Indeed – still within that close sequence of poems (195, 207, 213 – 1999 Belknap Press Reading Edition) – musing on the open secrets of the skies passed to hills, from hills to orchards and from apple trees to daffodils, she told God he could keep those secrets because “it’s finer – not to know.”

She might have also said  that we already know and merely need to remember it. Certainly, she remembered it. Her poems and letters are a map that we might remember too.

A Course in Miracles says that our remembrance is not far off.

A little while and you will see me, for I am not hidden because you are hiding. I will awaken you as surely as I awakened myself, for I awoke for you . . . Trust in my help, for I did not walk alone, and I will walk with you as our Father walked with me (T-12. II.7:1-2, 5).

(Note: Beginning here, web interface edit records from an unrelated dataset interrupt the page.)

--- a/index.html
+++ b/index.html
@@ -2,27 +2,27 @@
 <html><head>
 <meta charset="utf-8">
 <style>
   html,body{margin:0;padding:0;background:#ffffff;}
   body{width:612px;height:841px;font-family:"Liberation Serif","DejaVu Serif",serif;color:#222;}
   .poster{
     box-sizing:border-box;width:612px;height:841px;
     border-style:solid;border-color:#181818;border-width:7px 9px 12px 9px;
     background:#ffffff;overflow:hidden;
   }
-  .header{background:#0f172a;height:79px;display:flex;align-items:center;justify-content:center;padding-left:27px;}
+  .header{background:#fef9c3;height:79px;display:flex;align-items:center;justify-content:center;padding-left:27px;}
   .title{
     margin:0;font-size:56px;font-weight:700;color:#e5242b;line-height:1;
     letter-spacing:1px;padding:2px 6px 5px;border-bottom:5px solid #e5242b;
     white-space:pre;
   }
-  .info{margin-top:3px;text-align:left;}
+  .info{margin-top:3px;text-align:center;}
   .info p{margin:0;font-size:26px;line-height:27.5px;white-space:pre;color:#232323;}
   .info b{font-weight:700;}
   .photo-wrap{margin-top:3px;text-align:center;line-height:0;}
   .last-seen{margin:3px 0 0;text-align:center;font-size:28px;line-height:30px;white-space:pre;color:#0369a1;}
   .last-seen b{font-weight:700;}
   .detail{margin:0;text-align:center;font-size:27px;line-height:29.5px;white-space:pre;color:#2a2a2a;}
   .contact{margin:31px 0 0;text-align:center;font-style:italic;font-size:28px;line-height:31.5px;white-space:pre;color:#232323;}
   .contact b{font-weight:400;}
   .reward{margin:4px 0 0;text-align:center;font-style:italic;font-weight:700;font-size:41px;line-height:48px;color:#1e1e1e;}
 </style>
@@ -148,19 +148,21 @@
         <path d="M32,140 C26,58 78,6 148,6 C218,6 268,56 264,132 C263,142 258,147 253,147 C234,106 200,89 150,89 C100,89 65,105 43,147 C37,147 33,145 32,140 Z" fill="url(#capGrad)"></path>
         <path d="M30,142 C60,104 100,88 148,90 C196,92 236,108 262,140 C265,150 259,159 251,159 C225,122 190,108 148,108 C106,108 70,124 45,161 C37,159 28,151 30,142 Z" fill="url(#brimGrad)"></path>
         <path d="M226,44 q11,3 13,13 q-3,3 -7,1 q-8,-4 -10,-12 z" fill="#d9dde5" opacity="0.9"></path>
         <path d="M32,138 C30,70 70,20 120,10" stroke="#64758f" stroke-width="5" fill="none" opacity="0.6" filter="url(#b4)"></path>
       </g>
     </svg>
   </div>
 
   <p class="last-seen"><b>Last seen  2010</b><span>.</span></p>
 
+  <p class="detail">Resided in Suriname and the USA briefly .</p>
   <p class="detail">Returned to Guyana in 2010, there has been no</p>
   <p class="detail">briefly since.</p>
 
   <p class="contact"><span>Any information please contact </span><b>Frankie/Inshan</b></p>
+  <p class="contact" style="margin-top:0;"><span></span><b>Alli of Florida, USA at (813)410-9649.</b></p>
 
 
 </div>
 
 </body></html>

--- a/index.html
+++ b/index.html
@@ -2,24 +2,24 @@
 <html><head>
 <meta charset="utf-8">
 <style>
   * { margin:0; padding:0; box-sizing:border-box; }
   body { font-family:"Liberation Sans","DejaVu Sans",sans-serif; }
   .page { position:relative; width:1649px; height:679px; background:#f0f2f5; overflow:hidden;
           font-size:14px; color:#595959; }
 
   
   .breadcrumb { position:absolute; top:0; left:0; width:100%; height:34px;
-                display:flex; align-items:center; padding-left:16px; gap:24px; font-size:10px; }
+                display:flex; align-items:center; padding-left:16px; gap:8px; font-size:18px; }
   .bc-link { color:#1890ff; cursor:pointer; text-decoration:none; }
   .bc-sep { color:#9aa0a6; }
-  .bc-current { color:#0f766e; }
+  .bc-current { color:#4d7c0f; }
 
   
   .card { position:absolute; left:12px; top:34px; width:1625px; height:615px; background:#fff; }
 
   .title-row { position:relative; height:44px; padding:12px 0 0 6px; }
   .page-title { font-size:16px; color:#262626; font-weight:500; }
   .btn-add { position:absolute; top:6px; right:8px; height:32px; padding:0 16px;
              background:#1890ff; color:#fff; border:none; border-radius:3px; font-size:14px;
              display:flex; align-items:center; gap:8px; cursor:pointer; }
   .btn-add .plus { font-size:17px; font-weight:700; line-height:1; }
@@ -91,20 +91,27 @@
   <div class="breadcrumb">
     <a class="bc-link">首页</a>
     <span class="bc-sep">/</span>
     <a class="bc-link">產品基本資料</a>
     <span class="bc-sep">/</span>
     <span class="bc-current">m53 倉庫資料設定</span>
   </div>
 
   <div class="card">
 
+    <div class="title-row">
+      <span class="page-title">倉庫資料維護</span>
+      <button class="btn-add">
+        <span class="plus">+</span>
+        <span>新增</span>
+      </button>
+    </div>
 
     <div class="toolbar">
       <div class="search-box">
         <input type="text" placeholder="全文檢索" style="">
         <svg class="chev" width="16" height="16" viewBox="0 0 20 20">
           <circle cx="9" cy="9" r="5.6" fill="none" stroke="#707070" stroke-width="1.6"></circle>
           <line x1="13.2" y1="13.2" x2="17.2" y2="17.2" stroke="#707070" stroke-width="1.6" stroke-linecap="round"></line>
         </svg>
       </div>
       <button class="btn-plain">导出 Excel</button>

This is not the Christ of crucifixion and sorrow – whose fatherly God builds such exclusive tables – but rather the Christ with whom we share a mission to “escape from crucifixion, not from redemption” (T-12.II.7:4).

So I close the books; I turn from the north-facing window and walk to the south. A quarter moon, softened by a faint bower of mist, hangs a little above the treeline. For a moment you could convince yourself it was trying to decide: should I fall or should I stay?

It falls; its light fades. Mourning doves and chickadees retreat to hidden nests, the laundry is collected. Wordiness is a pale approximation of the Love I am bent on recollecting but for now it has to do. Dickinson knew. We are “trudging to Eden, looking backward,” she said. We are making do with crumbs, for now. We are seeing our hunger anew, going where it takes us.